MapReduce and Lazy Evaluation in Spark
Related: Software engineering | Cloud computing
Key Concepts: Understanding how Spark optimizes big data processing through lazy evaluation and RDD transformations.
Conventional Evaluation
Each statement in a program is executed immediately after it is loaded into CPU.
Lazy Evaluation
A statement in a program is NOT executed immediately; its execution is postponed after some other statements have been evaluated.
Lazy evaluation in Spark assists with optimization of computation. Remember the adage
“Computation movement is cheaper than data movement”
RDDs and lazy evaluation
- A graph of data transformations/action form a lineage chain.
- Transformations are not immediately evaluated. Physical Resource (memory, executor) for RDD is not allocated either until the action step gets evaluated (i.e., lazy evaluation). -
- All necessary information for computing a transformation is stored in its RDD. - RDD contains both computing information and data partition information. -
- The lineage chain is constructed incrementally, with one RDD added after its transformation is evaluated. -
- When a lineage chain reaches an action, it executes all of the transformations earlier on the chain.
RDDs and immutability
- All transformation operations in Spark generate RDDs. RDDs are immutable
- Invoking computation of a transformation-action chain does NOT change the RDD, but generates new RDDs.

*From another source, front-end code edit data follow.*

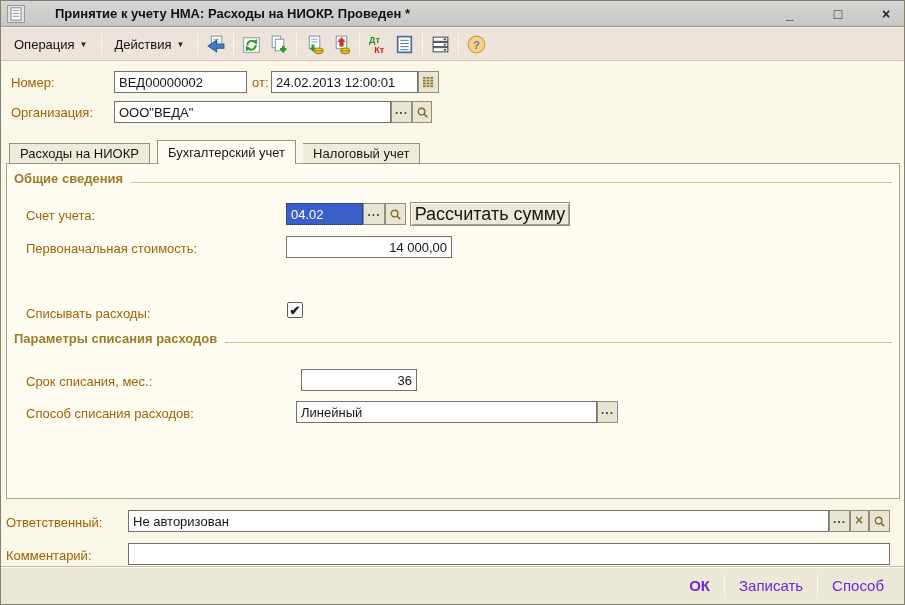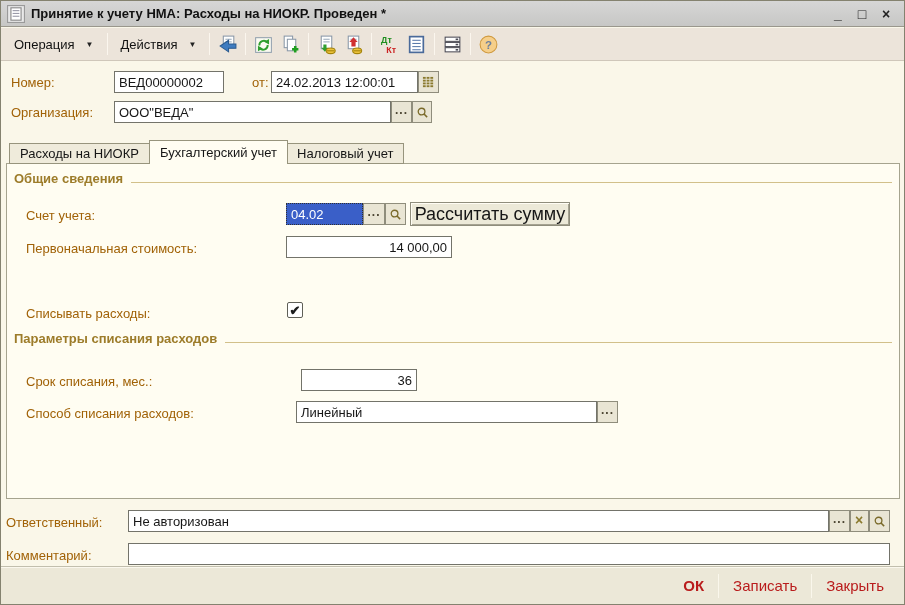--- a/index.html
+++ b/index.html
@@ -1,62 +1,62 @@
 <!DOCTYPE html>
 <html><head>
 <meta charset="utf-8">
 <style>
   html,body{margin:0;padding:0;background:#888;}
   *{box-sizing:border-box;font-family:"Liberation Sans", sans-serif;}
   #win{position:relative;width:905px;height:605px;background:#faf7e9;border:1px solid #84826f;overflow:hidden;}
   
   #titlebar{position:absolute;left:0;top:0;width:100%;height:26px;
     background:linear-gradient(#d6d6d6,#c7c7c5);border-bottom:1px solid #9a978c;
-    display:flex;align-items:center;padding:0 6px;}
+    display:flex;align-items:center;padding:0 6px;gap:24px;}
   #titlebar .ticon{width:18px;height:18px;margin-right:6px;display:flex;align-items:center;}
   #titlebar .ttext{font-size:13px;font-weight:bold;color:#111;flex:1;white-space:nowrap;overflow:hidden;}
   .winctl{width:24px;text-align:center;font-size:14px;font-weight:bold;color:#222;cursor:default;line-height:22px;}
   
   #toolbar{position:absolute;left:0;top:27px;width:100%;height:33px;background:#ece4da;
     border-bottom:1px solid #cfc7ba;display:flex;align-items:center;padding:0 4px;}
-  .tbtn{display:flex;align-items:center;gap:11px;font-size:13px;color:#111;padding:4px 8px;border:1px solid transparent;}
+  .tbtn{display:flex;align-items:center;gap:5px;font-size:13px;color:#111;padding:4px 8px;border:1px solid transparent;}
   .tbtn .arr{font-size:8px;color:#222;}
   .tsep{width:1px;height:22px;background:#bcb4a6;border-right:1px solid #fbf6ee;margin:0 4px;}
   .ibtn{width:27px;height:27px;display:flex;align-items:center;justify-content:center;border:1px solid transparent;}
   .ibtn svg{width:21px;height:21px;}
   
   .lbl{position:absolute;font-size:13px;color:#a16207;white-space:nowrap;}
   .inp{position:absolute;height:22px;border:1px solid #73736a;background:#fff;font-size:13px;color:#161616;padding:0 4px;}
   .inp.right{text-align:right;}
   .flatbtn{position:absolute;height:22px;border:1px solid #8f8d7c;background:#e9e5d4;
     display:flex;align-items:center;justify-content:center;font-size:12px;color:#4a4330;
     font-weight:bold;letter-spacing:1px;padding-bottom:4px;}
   .flatbtn.icon{padding:0;font-weight:normal;letter-spacing:0;}
   .selfield{position:absolute;height:22px;background:#3a5fc8;border:1px dotted #303030;
     color:#fff;font-size:13px;display:flex;align-items:center;padding:0 4px;}
   .push{position:absolute;background:#ece9d8;border:1px solid #8f8d7c;
     box-shadow:inset 1px 1px 0 #fffdf4, inset -1px -1px 0 #a5a291;
     font-size:18px;color:#161616;display:flex;align-items:center;justify-content:center;}
   
-  #tabs{position:absolute;left:8px;top:139px;height:24px;display:flex;align-items:flex-end;z-index:3;}
+  #tabs{position:absolute;left:8px;top:139px;height:24px;display:flex;align-items:flex-end;z-index:3;gap:8px;}
   .tab{height:21px;background:#efebdb;border:1px solid #97947d;border-left:none;
     font-size:13px;color:#161616;display:flex;align-items:center;justify-content:center;padding:0 10px;}
   .tab:first-child{border-left:1px solid #97947d;}
   .tab.active{height:24px;background:#fffdf2;border:1px solid #97947d;border-bottom:none;margin:0 -1px;z-index:4;}
   #panel{position:absolute;left:5px;top:162px;width:894px;height:336px;background:#fffdf2;border:1px solid #a6a48f;}
   .grouphdr{position:absolute;display:flex;align-items:flex-end;font-size:13px;font-weight:bold;color:#9d7c2a;}
   .grouphdr .gline{flex:1;border-bottom:1px solid #d2c08a;margin-left:8px;margin-bottom:3px;}
   
   .cb{position:absolute;width:16px;height:16px;background:#fff;border:1px solid #5f5f57;border-radius:2px;
     display:flex;align-items:center;justify-content:center;font-size:13px;font-weight:bold;color:#1c1c1c;line-height:1;}
   
   #bottombar{position:absolute;left:0;bottom:0;width:100%;height:38px;background:#ece8d8;
     border-top:1px solid #c2bfae;box-shadow:inset 0 1px 0 #fbf8ee;
     display:flex;align-items:center;justify-content:flex-end;padding-right:6px;}
-  .bbtn{font-size:15px;color:#b91c1c;padding:6px 14px;}
+  .bbtn{font-size:15px;color:#6d28d9;padding:6px 14px;}
   .bbtn.ok{font-weight:bold;}
   .bdiv{width:1px;height:24px;background:#c6c2b1;border-right:1px solid #faf7ec;}
 </style>
 </head>
 <body>
 
 <div id="win">
 
   <div id="titlebar">
     <span class="ticon">
@@ -169,21 +169,21 @@
     <div class="tsep"></div>
     <div class="ibtn">
       <svg viewBox="0 0 20 20">
           <circle cx="10" cy="10" r="8" fill="#f6cf8a" stroke="#cf9a40"></circle>
           <text x="10" y="14" text-anchor="middle" font-size="11" font-weight="bold" fill="#6b7f9e">?</text>
         </svg>
     </div>
   </div>
 
   <div class="lbl" style="left:10px;top:74px;">Номер:</div>
-  <input class="inp" style="left: 113px; top: 70px; width: 110px;" value="ВЕД00000002">
+  <input class="inp" style="left: 113px; top: 70px; width: 133px;" value="ВЕД00000002">
   <div class="lbl" style="left:251px;top:74px;">от:</div>
   <input class="inp" style="left: 270px; top: 70px; width: 147px;" value="24.02.2013 12:00:01">
   <div class="flatbtn icon" style="left:417px;top:70px;width:21px;">
     <svg viewBox="0 0 14 14" width="13" height="13">
         <g fill="#8a7a2e">
           <rect x="1" y="1" width="3" height="2"></rect>
           <rect x="5" y="1" width="3" height="2"></rect>
           <rect x="9" y="1" width="3" height="2"></rect>
           <rect x="1" y="4" width="3" height="2"></rect>
           <rect x="5" y="4" width="3" height="2"></rect>
@@ -266,16 +266,16 @@
   </div>
 
   <div class="lbl" style="left:5px;top:547px;">Комментарий:</div>
   <input class="inp" style="left: 127px; top: 542px; width: 762px;" value="">
 
   <div id="bottombar">
     <div class="bbtn ok">ОК</div>
     <div class="bdiv"></div>
     <div class="bbtn">Записать</div>
     <div class="bdiv"></div>
-    <div class="bbtn">Закрыть</div>
+    <div class="bbtn">Способ</div>
   </div>
 
 </div>
 
 </body></html>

- An RDD can be used in multiple transformation-action chains.
RDDs and data dependencies
- Narrow (i.e., loose) dependency: -
- Example: Map: The child partition RDDs uses only the RDDs of the parent partition. -
- One-to-one mapping from partitions in parent to partitions in child. -
- More efficient to be pipelined -
- Recovery/Transformations are faster -
- Wide (i.e., strong) dependency -
- Example: Join: Many-to-many mapping from partitions in parent to partitions in child. -
- More costly (remember “Race conditions”) -
- Recovery may require complete re-execution of the pipeline
RDDs and data dependencies
Narrow dependencies:
Each partition of the parent RDD is used by at most one partition of the child RDD.

Wide dependencies
Each child partition depends on multiple partitions of the parent RDD.

Key-value RDDS
- Enables grouping, counting, and other aggregations by keys -
- A Key-value RDD can be generated by map or flatMap (explained later) whose lambda function returns a list of two elements: (, ) -
- A Key-value RDD can be aggregated using -
- reduceByKey -
- groupByKey -
- You will see examples of this in your second Lab
Spark operations
- Steps that can be postponed are called transformations (e.g., map, reduceByKey). -
- Transformations generate an output RDD from (one or more) input RDD(s) -
- Steps that can NOT be postponed are called actions (e.g., saveAsTextFile). -
- Actions aggregate multiple RDD’s to return a result or write to storage -
- The execution of transformations are postponed until an action that uses the output of the transformation (directly or indirectly). -
- Consequently: Information later in a pipeline can be used to optimize partition, task assignment (to executors), etc for a transformation step earlier in the pipeline.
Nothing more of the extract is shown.